Items from a data source

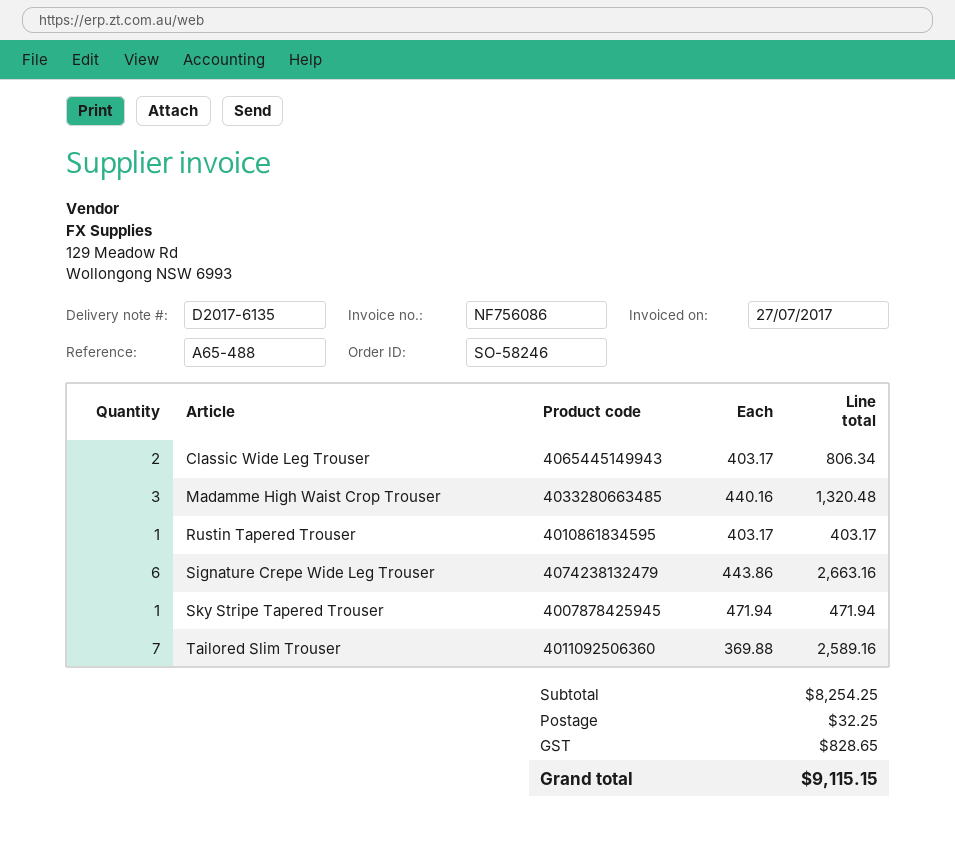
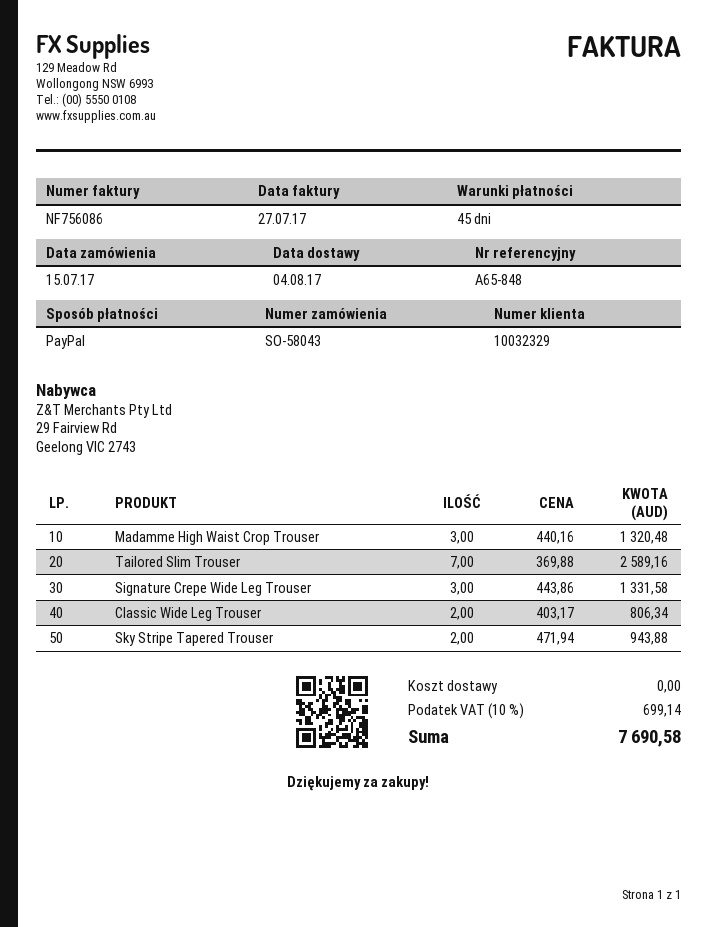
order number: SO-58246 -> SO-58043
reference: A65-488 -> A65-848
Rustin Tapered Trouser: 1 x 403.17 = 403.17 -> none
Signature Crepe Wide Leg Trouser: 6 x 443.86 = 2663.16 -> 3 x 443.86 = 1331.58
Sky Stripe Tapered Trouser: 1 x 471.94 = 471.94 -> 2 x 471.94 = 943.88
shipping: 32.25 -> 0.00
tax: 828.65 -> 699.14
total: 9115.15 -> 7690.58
==
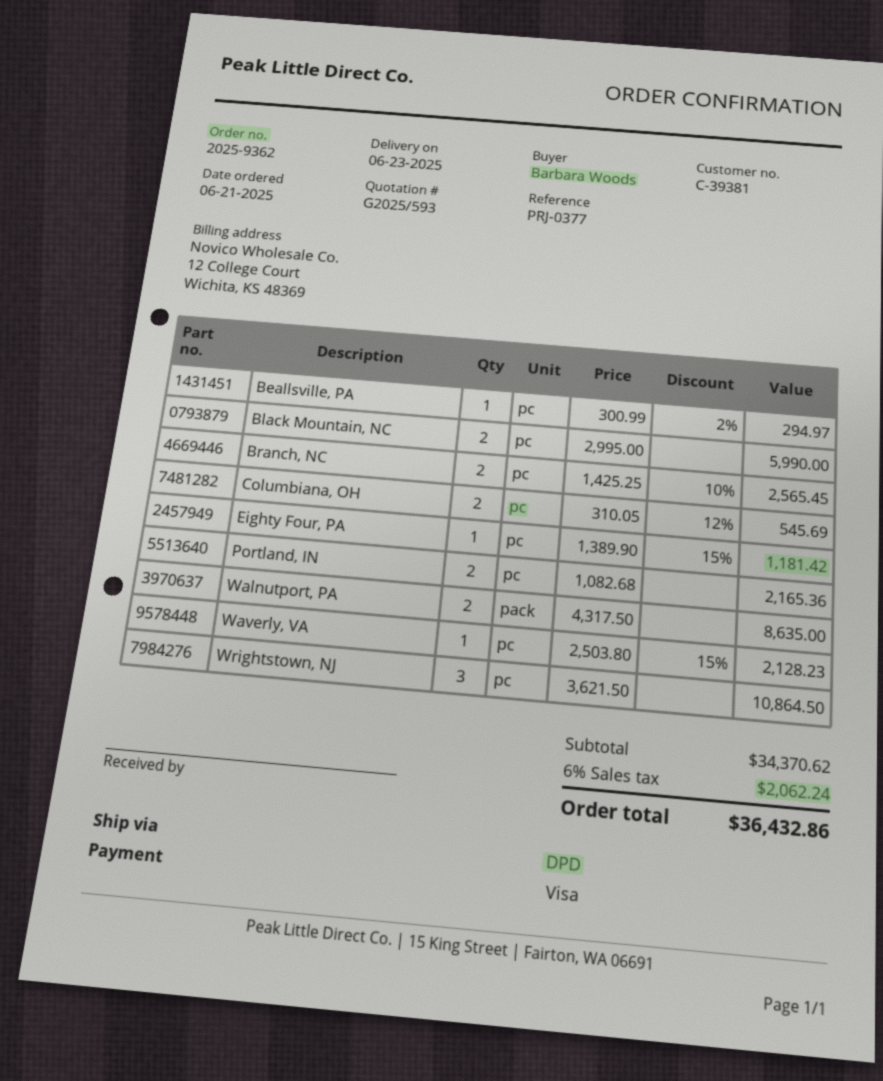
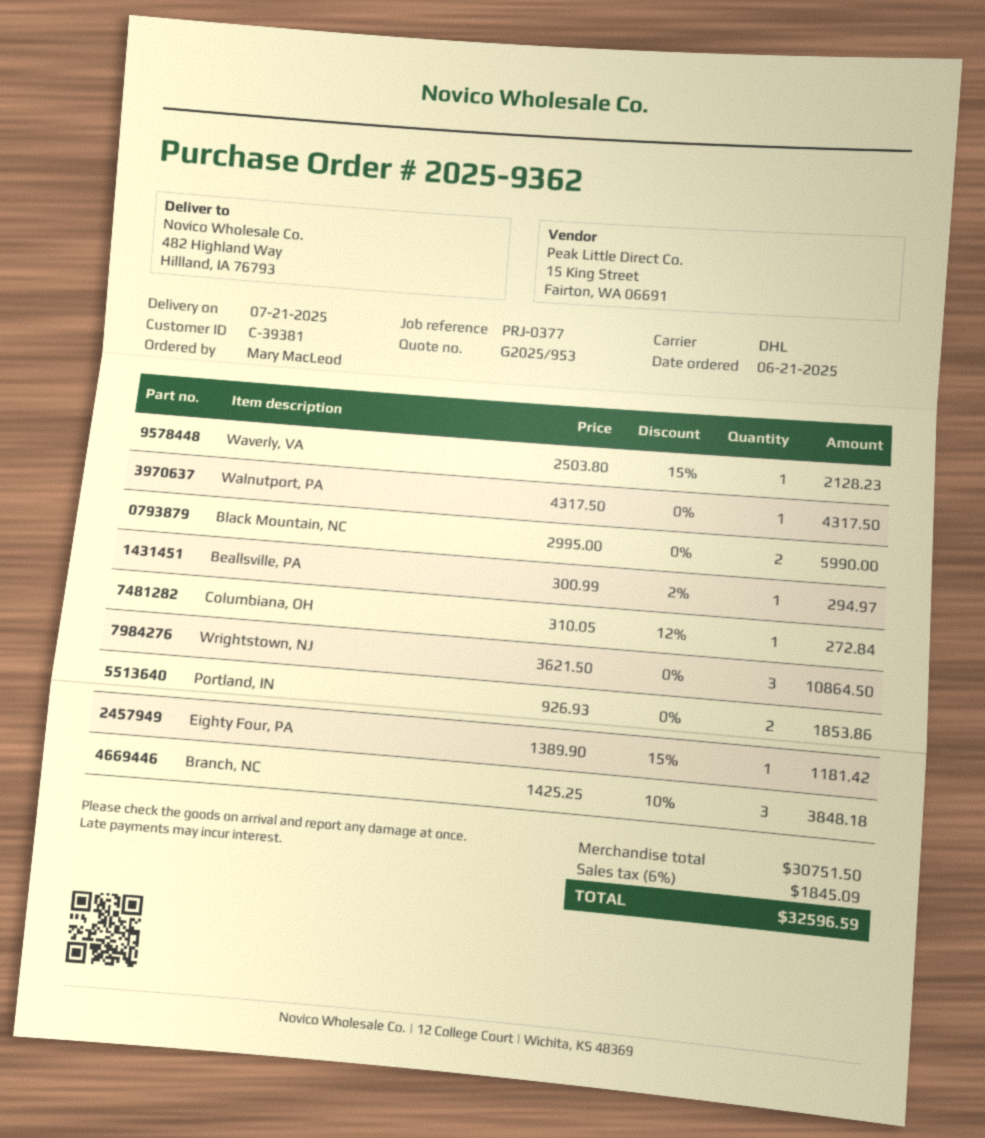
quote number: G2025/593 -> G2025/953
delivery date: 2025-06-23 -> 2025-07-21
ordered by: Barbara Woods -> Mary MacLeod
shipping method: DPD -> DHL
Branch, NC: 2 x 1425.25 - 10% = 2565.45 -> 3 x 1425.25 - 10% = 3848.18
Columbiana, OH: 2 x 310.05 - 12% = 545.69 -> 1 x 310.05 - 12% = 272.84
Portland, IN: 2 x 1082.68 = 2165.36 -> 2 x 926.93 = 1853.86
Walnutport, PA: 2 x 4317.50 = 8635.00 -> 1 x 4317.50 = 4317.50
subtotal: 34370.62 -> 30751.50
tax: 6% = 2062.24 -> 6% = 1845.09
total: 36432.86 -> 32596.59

**Try it**: When a line of the records has the word "Tapered", pick it out and copy it.

**Solution for this task**:
Rustin Tapered Trouser: 1 x 403.17 = 403.17 -> none
Sky Stripe Tapered Trouser: 1 x 471.94 = 471.94 -> 2 x 471.94 = 943.88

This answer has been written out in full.